[
https://issues.apache.org/jira/browse/LUCENE-755?page=com.atlassian.jira.plugin.system.issuetabpanels:comment-tabpanel#action_12481003
]
Grant Ingersoll commented on LUCENE-755:
----------------------------------------
OK, I've applied the patch. All tests pass for me. I think it looks
good. Have you run any benchmarks on it? I ran the standard one on
the patched version and on trunk, in a totally unscientific test. In
theory, the case with no payloads should perform very closely to the
existing code, and this seems to be born out by me running the micro-
standard (ant run-task in contrib/benchmark). Once we have this
committed someone can take a crack at adding support to the
benchmarker for payloads.
Payload should probably be serializable.
All in all, I think we could commit this, then adding the search/
scoring capabilities like we've talked about. I like the
documentation/comments you have added, very useful. (One of these
days I will take on documenting the index package like I intend to,
so what you've added will be quite helpful!) We will/may want to
add in, for example, a PayloadQuery and derivatives and a QueryParser
operator that supported searching in the payload, or possibly
boosting if a certain term has a certain type of payload (not that I
want anything to do with the QueryParser). Even beyond that,
SpanPayloadQuery, etc. I will possibly have some cycles to actually
write some code for these next week.
Just throwing this out there, I'm not sure I really mean it or
not :-), but:
do you think it would be useful to consider restricting the size of
the payload? I know, I know, as soon as we put a limit on it,
someone will want to expand it, but I was thinking if we knew the
size had a limit we could better control the performance and caching,
etc. on the scoring/search side. I guess it is buyer beware, maybe
we put some javadocs on this.
Also, I started http://wiki.apache.org/lucene-java/Payloads as I
think we will want to have some docs explaining why Payloads are
useful in non-javadoc format.
On a side note, have a look at http://wiki.apache.org/lucene-java/
PatchCheckList to see if there is anything you feel you can add.

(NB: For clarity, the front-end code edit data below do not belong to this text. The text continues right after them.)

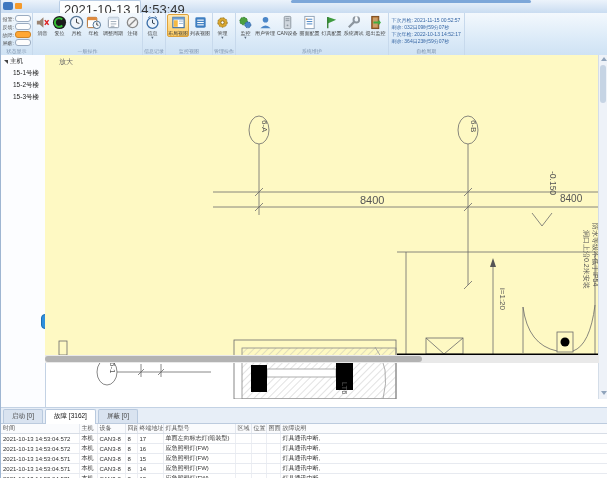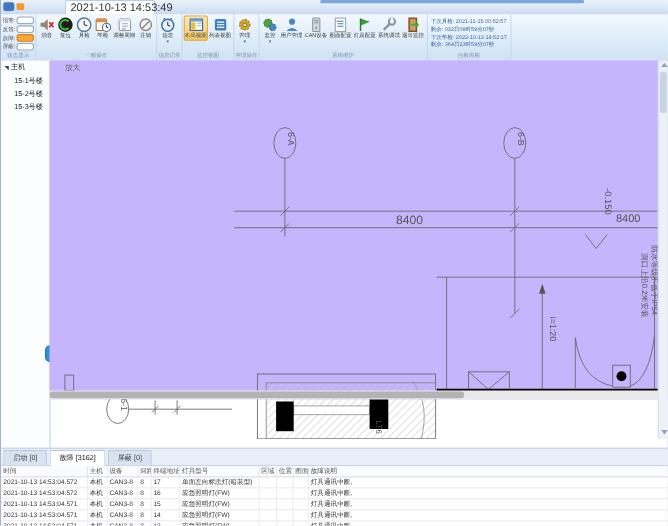--- a/index.html
+++ b/index.html
@@ -15,7 +15,7 @@
   #win-icon2{position:absolute;left:14px;top:3px;width:7px;height:6px;background:#f49a2c;border-radius:1px;}
   #title-tab{position:absolute;left:58px;top:0;width:80px;height:13px;background:#fdfefe;
     border:1px solid #b9cde4;border-bottom:none;border-radius:2px 2px 0 0;}
-  #title-text{position:absolute;left:63px;top:2px;font-size:10px;color:#333;white-space:nowrap;}
+  #title-text{position:absolute;left:63px;top:2px;font-size:13px;color:#333;white-space:nowrap;}
   #title-strip{position:absolute;left:290px;top:0;width:240px;height:3px;background:#7da7d9;border-radius:2px;}
   
   #ribbon{position:absolute;left:0;top:13px;width:607px;height:42px;display:flex;

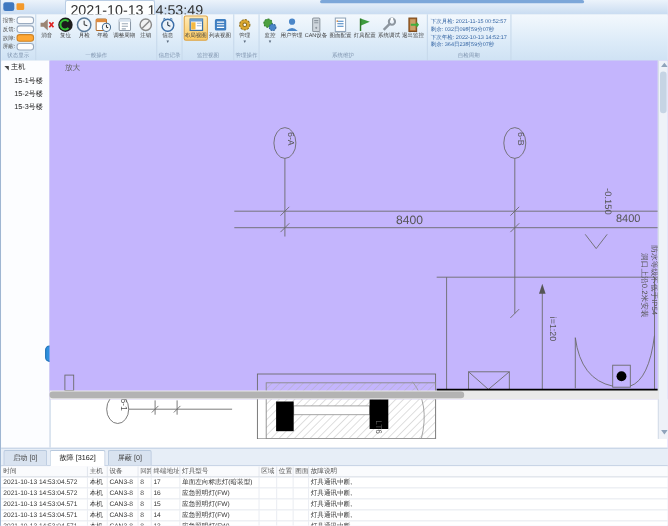--- a/index.html
+++ b/index.html
@@ -47,7 +47,7 @@
   #split-dot{position:absolute;left:40px;top:314px;width:7px;height:13px;background:#2f8fdd;
     border-radius:4px;border:1px solid #1d6fb5;}
   
-  #canvas{position:absolute;left:44px;top:55px;width:563px;height:308px;background:#c4b5fd;text-align:center;}
+  #canvas{position:absolute;left:44px;top:55px;width:563px;height:308px;background:#fef9c3;text-align:center;}
   #corner-label{position:absolute;left:14px;top:2px;font-size:7px;color:#666;}
   #plan{position:absolute;left:0;top:0;}
   #vscroll{position:absolute;right:0;top:0;width:9px;height:344px;background:#eef2f8;border-left:1px solid #d4dde8;}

--------------------------
Grant Ingersoll
Center for Natural Language Processing
http://www.cnlp.org
Read the Lucene Java FAQ at http://wiki.apache.org/jakarta-lucene/
LuceneFAQ
> Payloads
> --------
>
> Key: LUCENE-755
> URL: https://issues.apache.org/jira/browse/LUCENE-755
> Project: Lucene - Java
> Issue Type: New Feature
> Components: Index
> Reporter: Michael Busch
> Assigned To: Michael Busch
> Attachments: payload.patch, payloads.patch, payloads.patch,
> payloads.patch, payloads.patch
>
>
> This patch adds the possibility to store arbitrary metadata (payloads)
> together with each position of a term in its posting lists. A while ago this
> was discussed on the dev mailing list, where I proposed an initial design.
> This patch has a much improved design with modifications, that make this new
> feature easier to use and more efficient.
> A payload is an array of bytes that can be stored inline in the ProxFile
> (.prx). Therefore this patch provides low-level APIs to simply store and
> retrieve byte arrays in the posting lists in an efficient way.
> API and Usage
> ------------------------------
> The new class index.Payload is basically just a wrapper around a byte[] array
> together with int variables for offset and length. So a user does not have to
> create a byte array for every payload, but can rather allocate one array for
> all payloads of a document and provide offset and length information. This
> reduces object allocations on the application side.
> In order to store payloads in the posting lists one has to provide a
> TokenStream or TokenFilter that produces Tokens with payloads. I added the
> following two methods to the Token class:
> /** Sets this Token's payload. */
> public void setPayload(Payload payload);
>
> /** Returns this Token's payload. */
> public Payload getPayload();
> In order to retrieve the data from the index the interface TermPositions now
> offers two new methods:
> /** Returns the payload length of the current term position.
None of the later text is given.